Все шестеро нашли свою смерть в ледяных оковах.
Седьмым должен был стать Валька Воробьев.
Если бы не его детское сознание… Валька, при всей своей испорченности, был еще настолько мал, что легко верил в самые фантастические глупости, над которыми посмеялись его более старшие приятели.
* * *
Когда однажды вечером после памятной встречи с часовщиком Краузе вся компания Аркадия и Киселя развлекалась на катке, выслеживая симпатичных девушек, Валька Воробьев был с ними.
Играла живая музыка, разноцветные огни сочными пятнами размазывались по искрошенному коньками льду и многократно отражались в ярко начищенной меди духового оркестра. Подмораживало; в воздухе летали сухие белые крупинки и от порывистых движений ветра словно секли лицо крохотными розгами.
— Смотри-ка! Вон, вон! А?! — указывая Аркадию пальцем, завелся Кисель.
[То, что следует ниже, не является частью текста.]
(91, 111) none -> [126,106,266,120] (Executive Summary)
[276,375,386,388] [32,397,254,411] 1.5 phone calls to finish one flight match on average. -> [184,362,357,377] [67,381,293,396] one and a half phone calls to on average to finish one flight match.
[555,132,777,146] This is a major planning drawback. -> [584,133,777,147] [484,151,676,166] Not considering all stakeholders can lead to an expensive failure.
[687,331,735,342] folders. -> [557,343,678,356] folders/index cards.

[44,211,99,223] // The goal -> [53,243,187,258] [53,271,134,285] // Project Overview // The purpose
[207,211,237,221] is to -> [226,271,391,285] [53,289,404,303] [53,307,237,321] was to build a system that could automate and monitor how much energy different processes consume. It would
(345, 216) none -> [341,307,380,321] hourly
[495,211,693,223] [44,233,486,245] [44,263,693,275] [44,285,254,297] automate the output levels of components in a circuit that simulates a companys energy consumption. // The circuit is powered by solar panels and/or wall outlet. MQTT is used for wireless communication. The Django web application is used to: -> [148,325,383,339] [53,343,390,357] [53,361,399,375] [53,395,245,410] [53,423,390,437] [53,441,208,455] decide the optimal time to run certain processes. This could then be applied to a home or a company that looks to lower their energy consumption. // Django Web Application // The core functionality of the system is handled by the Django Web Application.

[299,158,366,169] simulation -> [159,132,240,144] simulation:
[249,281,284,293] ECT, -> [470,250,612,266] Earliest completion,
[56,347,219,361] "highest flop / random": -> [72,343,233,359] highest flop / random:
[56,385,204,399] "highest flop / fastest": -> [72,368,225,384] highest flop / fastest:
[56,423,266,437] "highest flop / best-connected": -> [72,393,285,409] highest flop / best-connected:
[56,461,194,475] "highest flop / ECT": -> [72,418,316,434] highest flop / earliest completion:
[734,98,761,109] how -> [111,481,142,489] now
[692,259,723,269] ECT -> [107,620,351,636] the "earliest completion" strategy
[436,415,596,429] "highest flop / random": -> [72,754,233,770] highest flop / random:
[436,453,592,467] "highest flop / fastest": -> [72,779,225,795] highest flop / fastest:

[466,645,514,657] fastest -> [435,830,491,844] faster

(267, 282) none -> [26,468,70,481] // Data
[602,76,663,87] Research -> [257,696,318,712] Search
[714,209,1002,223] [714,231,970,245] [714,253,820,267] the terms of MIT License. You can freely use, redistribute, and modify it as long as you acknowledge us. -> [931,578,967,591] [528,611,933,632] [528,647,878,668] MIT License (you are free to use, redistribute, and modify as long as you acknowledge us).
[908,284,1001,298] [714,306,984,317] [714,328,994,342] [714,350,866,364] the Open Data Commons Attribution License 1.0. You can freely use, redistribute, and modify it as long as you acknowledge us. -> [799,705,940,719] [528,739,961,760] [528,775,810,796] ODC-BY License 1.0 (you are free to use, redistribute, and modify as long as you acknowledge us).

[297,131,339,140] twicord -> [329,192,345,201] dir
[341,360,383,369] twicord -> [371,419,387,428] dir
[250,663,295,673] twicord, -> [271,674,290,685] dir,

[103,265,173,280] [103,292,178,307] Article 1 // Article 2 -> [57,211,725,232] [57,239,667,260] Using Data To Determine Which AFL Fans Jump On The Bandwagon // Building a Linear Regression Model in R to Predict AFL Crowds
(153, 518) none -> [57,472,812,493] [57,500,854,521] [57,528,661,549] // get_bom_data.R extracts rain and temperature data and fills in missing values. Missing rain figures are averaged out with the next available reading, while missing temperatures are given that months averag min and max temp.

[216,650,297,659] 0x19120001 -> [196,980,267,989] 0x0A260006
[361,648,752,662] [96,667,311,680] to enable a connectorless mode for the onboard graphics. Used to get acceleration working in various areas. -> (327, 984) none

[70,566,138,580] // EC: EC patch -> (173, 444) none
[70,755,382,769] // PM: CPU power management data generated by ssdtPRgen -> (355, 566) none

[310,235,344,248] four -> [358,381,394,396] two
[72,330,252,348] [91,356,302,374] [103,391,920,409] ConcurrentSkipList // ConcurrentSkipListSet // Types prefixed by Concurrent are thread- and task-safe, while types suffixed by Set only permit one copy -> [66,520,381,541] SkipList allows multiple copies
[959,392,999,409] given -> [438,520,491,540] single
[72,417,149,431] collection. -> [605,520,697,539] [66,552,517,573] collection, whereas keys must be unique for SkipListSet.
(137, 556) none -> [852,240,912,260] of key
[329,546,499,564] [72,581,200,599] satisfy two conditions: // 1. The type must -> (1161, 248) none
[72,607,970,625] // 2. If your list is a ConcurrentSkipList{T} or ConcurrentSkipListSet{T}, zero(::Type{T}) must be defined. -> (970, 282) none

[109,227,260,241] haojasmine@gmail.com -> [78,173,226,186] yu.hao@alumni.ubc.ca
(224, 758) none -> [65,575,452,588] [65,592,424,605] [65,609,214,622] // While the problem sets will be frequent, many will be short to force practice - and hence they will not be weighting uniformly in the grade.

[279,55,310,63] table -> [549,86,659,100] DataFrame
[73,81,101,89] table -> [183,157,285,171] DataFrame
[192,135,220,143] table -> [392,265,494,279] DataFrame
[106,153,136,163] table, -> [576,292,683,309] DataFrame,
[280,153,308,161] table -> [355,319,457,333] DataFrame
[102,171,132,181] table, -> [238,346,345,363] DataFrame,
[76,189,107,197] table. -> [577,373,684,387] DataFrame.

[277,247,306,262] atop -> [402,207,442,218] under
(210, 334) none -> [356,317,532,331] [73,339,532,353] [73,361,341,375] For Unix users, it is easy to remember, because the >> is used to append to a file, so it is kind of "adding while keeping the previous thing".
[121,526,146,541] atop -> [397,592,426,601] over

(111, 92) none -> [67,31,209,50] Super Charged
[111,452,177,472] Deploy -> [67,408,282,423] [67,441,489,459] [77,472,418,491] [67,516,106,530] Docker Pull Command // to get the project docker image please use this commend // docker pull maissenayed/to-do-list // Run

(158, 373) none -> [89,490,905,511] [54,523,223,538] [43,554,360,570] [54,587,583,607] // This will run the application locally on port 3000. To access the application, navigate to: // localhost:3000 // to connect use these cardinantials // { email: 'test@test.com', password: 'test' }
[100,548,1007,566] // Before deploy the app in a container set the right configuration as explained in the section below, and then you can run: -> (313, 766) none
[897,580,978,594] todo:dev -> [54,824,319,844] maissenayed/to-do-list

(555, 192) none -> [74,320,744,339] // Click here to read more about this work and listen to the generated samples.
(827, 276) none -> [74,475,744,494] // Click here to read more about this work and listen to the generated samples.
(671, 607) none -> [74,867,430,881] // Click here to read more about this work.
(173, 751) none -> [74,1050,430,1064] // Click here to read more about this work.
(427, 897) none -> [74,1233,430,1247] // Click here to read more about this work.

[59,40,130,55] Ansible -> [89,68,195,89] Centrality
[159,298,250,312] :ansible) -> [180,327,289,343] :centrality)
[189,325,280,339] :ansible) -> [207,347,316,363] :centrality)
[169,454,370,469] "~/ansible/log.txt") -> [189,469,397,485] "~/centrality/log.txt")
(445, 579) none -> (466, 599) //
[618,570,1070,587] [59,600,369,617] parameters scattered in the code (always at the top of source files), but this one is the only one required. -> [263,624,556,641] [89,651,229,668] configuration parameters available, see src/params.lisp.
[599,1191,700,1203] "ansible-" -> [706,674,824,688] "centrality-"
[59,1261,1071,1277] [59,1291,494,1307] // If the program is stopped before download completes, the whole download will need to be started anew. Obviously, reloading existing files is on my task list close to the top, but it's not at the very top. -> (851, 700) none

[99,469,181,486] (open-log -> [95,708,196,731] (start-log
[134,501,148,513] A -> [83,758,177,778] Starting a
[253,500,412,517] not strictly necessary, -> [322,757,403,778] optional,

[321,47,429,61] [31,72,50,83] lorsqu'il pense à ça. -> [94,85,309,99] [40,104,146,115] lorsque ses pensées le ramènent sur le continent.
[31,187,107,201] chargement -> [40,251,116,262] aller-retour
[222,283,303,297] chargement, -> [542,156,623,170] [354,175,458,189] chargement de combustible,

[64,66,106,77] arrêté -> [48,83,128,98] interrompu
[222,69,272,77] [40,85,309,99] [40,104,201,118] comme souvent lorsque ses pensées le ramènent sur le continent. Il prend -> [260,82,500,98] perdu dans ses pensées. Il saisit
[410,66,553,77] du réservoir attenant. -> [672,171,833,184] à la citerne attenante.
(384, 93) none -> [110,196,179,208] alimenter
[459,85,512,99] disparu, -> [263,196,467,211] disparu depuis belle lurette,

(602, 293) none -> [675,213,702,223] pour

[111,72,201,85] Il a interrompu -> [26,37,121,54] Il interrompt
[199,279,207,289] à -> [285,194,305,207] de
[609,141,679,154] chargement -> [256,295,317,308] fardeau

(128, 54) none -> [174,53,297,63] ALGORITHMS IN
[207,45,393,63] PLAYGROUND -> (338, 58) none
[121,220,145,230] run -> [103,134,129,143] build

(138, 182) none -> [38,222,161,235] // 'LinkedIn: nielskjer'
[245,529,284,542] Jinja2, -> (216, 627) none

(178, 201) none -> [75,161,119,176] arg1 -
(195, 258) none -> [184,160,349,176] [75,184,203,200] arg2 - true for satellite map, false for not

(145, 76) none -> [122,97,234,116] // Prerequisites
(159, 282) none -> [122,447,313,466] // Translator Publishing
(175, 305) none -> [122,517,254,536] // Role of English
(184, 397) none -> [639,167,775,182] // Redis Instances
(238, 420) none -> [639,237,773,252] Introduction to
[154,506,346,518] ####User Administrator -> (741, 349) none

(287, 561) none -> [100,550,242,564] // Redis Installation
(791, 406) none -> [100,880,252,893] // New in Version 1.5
Охота на красивых девушек его возбуждала.
— Я ее догоню! — пообещал Аркадий и понесся по кругу, выплетая размашистые «змейки» и «восьмерки», далеко вперед выбрасывая длинные ноги и отмахивая такт рукой.
— За кем это он? — удивленно спросил рыхлый Лева, обращаясь к Костику и Киселю. Но те на него не смотрели. Они хихикали, глядя на Аркашу.
— А она ничего… Фигуристая. Ну, как, спорим: закадрит? — сказал Костик.